• TASK GOAL: In the records that follow, find the line with "background:#0000AA;"; from there, retype every line exactly through the line with "line-height:32px; text-align:center; color:#000000;", which also belongs to the answer.

======== INPUT DATA ========

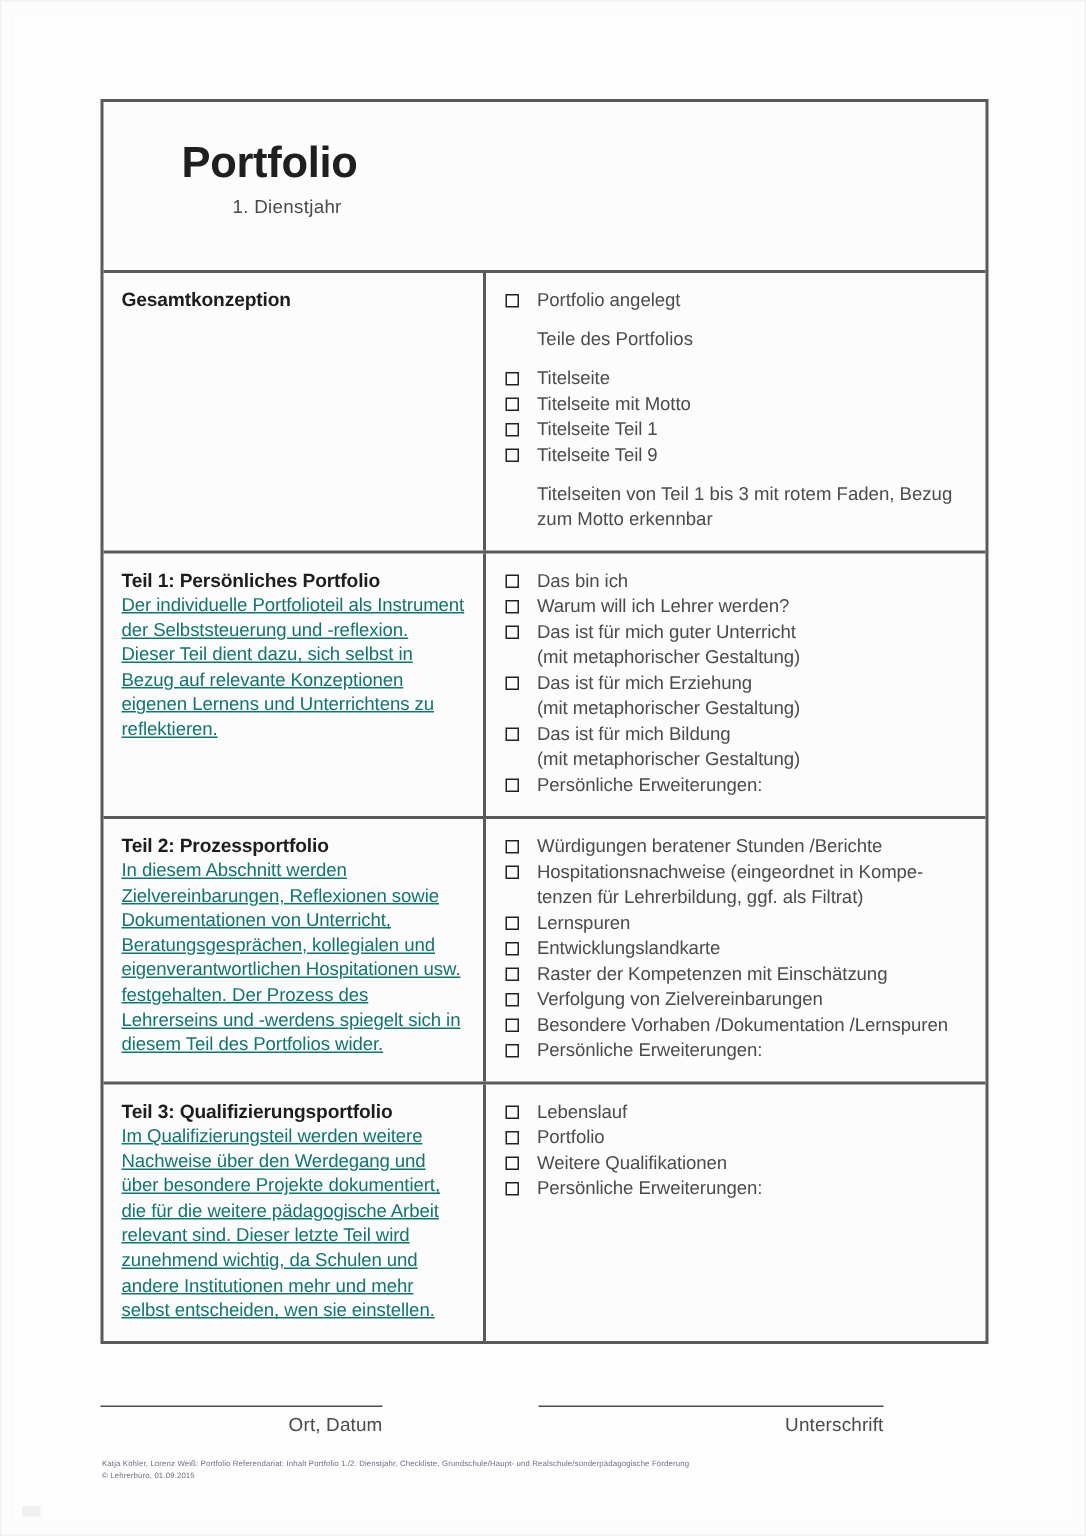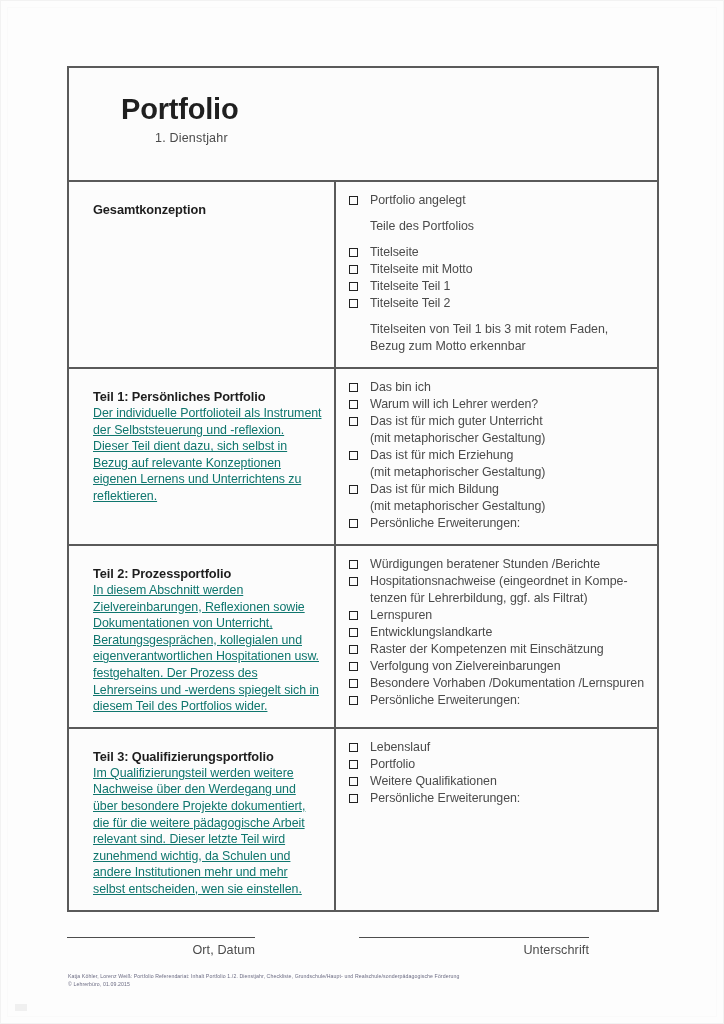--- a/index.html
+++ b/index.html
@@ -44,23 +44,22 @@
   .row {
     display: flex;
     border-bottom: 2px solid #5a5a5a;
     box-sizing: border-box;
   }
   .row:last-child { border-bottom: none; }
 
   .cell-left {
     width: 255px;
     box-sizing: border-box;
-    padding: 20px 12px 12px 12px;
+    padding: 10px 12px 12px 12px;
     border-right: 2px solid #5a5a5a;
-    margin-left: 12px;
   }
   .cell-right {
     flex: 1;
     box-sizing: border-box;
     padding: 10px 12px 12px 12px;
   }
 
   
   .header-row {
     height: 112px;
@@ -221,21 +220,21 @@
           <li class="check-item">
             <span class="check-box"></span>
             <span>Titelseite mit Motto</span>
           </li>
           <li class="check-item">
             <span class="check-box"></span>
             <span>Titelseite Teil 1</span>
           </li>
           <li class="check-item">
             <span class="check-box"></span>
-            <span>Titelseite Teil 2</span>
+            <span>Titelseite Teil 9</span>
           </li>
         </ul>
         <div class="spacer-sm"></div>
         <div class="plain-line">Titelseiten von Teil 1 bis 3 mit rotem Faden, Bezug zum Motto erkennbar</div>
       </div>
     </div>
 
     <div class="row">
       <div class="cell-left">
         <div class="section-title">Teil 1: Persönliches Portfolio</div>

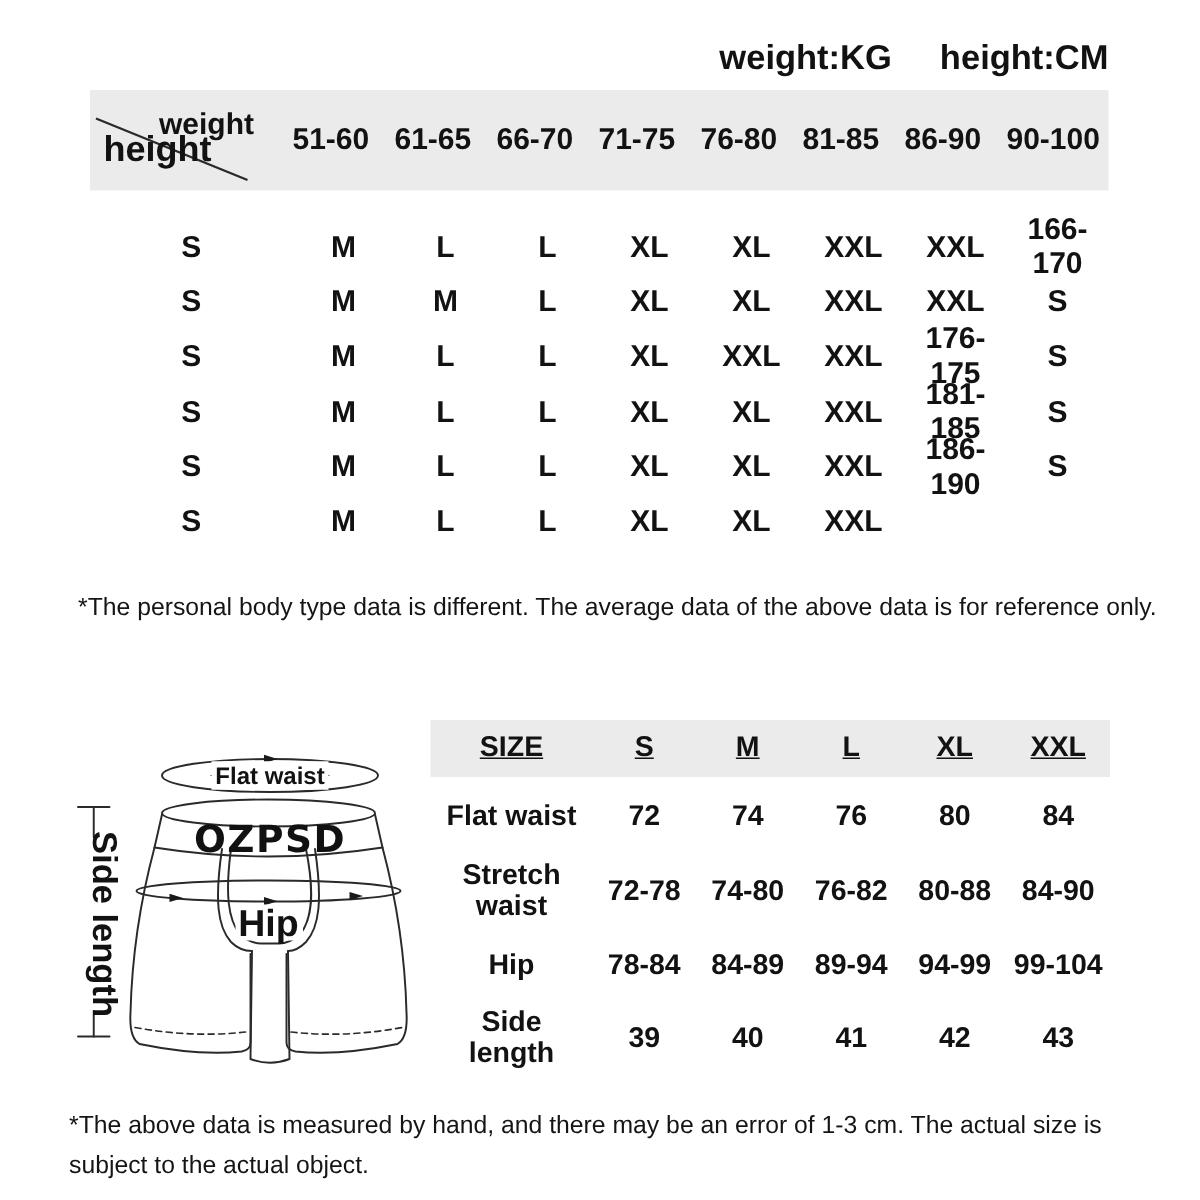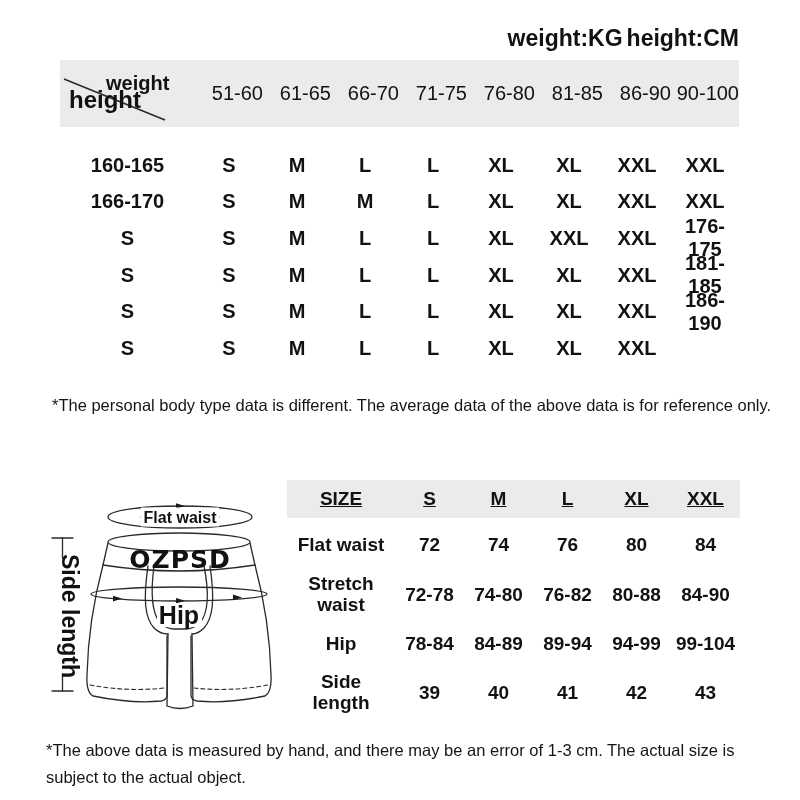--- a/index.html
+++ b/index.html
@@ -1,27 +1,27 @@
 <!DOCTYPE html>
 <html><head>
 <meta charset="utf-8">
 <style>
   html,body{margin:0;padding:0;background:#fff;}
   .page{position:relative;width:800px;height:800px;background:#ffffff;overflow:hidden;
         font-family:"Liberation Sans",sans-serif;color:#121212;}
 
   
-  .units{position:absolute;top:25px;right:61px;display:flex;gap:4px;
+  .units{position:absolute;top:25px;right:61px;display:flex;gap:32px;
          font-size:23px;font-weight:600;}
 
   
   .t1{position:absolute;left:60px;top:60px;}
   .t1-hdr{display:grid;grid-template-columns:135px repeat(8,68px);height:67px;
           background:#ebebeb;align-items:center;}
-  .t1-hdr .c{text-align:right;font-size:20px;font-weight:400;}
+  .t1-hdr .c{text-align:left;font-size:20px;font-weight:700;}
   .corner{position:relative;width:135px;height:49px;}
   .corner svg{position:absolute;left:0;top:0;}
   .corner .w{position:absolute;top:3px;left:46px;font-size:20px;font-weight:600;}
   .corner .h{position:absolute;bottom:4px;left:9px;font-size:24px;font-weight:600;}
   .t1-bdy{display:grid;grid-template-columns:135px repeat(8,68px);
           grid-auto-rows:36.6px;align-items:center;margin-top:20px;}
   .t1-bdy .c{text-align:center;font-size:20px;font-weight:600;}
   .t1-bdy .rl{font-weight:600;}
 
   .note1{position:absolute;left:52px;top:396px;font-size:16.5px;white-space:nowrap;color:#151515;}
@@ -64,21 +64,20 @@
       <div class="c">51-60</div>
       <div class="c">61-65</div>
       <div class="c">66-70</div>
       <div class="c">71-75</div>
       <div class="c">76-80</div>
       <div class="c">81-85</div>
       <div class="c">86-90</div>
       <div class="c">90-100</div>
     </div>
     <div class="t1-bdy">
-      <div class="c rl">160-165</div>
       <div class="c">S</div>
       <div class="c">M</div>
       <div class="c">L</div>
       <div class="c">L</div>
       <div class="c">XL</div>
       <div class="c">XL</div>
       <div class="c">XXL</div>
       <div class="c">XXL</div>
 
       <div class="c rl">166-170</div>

========
======== INPUT DATA ========

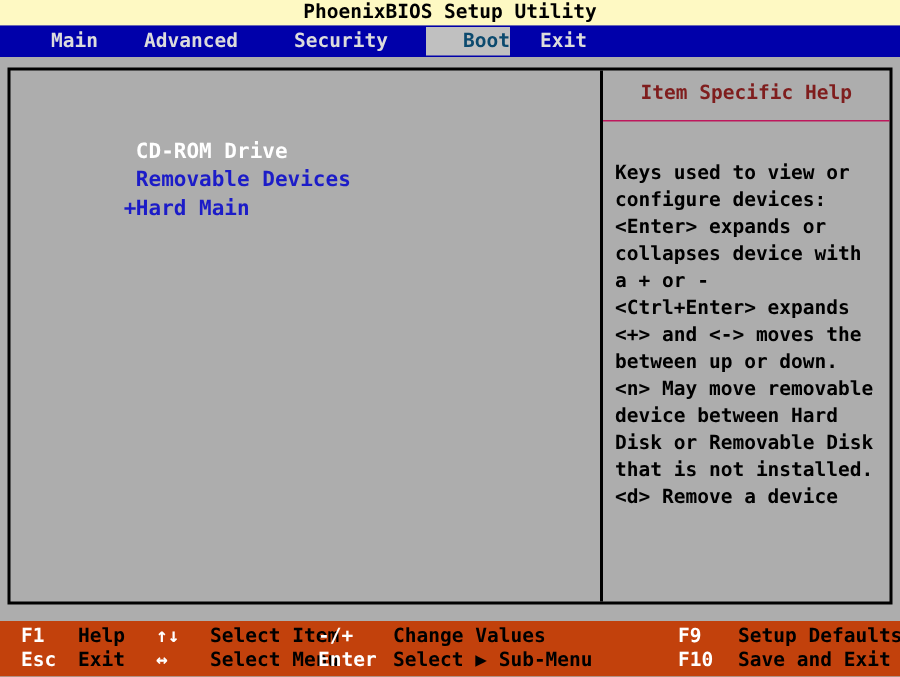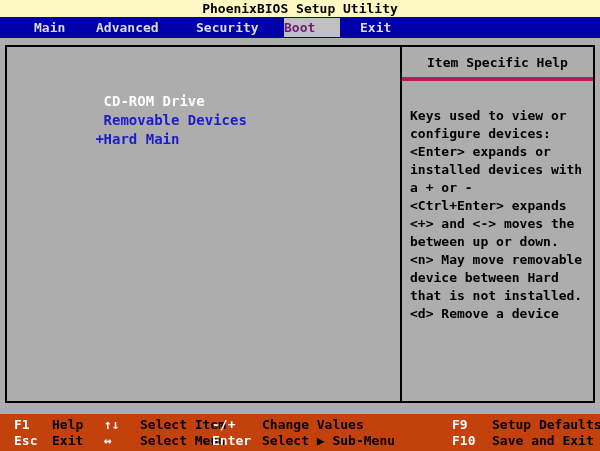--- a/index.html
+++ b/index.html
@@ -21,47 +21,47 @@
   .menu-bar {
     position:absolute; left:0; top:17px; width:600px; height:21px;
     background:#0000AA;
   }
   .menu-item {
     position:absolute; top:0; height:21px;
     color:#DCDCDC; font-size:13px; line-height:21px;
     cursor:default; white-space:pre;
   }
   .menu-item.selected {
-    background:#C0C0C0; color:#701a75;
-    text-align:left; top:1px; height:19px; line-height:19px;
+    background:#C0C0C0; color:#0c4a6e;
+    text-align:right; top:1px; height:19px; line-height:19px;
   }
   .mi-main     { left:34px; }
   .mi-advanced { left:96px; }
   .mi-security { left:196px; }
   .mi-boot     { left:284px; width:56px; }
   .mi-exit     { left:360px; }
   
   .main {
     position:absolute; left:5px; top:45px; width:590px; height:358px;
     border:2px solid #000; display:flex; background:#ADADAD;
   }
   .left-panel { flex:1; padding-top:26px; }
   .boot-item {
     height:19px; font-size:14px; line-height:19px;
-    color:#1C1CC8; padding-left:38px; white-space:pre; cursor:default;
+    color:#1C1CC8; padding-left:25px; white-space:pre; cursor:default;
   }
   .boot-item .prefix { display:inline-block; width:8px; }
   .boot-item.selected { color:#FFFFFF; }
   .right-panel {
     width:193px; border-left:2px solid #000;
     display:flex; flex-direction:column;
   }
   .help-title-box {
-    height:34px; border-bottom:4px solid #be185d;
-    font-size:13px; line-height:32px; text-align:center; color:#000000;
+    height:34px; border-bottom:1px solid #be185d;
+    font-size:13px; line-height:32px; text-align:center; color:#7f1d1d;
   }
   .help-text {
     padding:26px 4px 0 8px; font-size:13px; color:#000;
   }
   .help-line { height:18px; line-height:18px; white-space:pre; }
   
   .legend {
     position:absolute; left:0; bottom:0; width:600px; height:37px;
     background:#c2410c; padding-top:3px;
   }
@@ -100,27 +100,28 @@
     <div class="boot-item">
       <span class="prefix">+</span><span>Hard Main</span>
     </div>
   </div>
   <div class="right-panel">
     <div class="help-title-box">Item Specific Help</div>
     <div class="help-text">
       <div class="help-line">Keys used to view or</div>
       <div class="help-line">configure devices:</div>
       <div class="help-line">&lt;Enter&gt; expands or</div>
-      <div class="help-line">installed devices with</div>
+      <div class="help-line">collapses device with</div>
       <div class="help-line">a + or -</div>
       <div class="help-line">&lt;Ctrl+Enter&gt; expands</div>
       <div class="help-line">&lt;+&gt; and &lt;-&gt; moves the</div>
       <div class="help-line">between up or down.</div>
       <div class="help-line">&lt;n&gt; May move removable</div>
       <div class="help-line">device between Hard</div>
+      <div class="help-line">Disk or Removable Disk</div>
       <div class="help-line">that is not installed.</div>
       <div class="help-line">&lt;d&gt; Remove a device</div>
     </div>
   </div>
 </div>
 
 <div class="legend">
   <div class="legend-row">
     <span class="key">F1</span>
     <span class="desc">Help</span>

========

• EXPECTED ANSWER:
     background:#0000AA;
   }
   .menu-item {
     position:absolute; top:0; height:21px;
     color:#DCDCDC; font-size:13px; line-height:21px;
     cursor:default; white-space:pre;
   }
   .menu-item.selected {
-    background:#C0C0C0; color:#701a75;
-    text-align:left; top:1px; height:19px; line-height:19px;
+    background:#C0C0C0; color:#0c4a6e;
+    text-align:right; top:1px; height:19px; line-height:19px;
   }
   .mi-main     { left:34px; }
   .mi-advanced { left:96px; }
   .mi-security { left:196px; }
   .mi-boot     { left:284px; width:56px; }
   .mi-exit     { left:360px; }
   
   .main {
     position:absolute; left:5px; top:45px; width:590px; height:358px;
     border:2px solid #000; display:flex; background:#ADADAD;
   }
   .left-panel { flex:1; padding-top:26px; }
   .boot-item {
     height:19px; font-size:14px; line-height:19px;
-    color:#1C1CC8; padding-left:38px; white-space:pre; cursor:default;
+    color:#1C1CC8; padding-left:25px; white-space:pre; cursor:default;
   }
   .boot-item .prefix { display:inline-block; width:8px; }
   .boot-item.selected { color:#FFFFFF; }
   .right-panel {
     width:193px; border-left:2px solid #000;
     display:flex; flex-direction:column;
   }
   .help-title-box {
-    height:34px; border-bottom:4px solid #be185d;
-    font-size:13px; line-height:32px; text-align:center; color:#000000;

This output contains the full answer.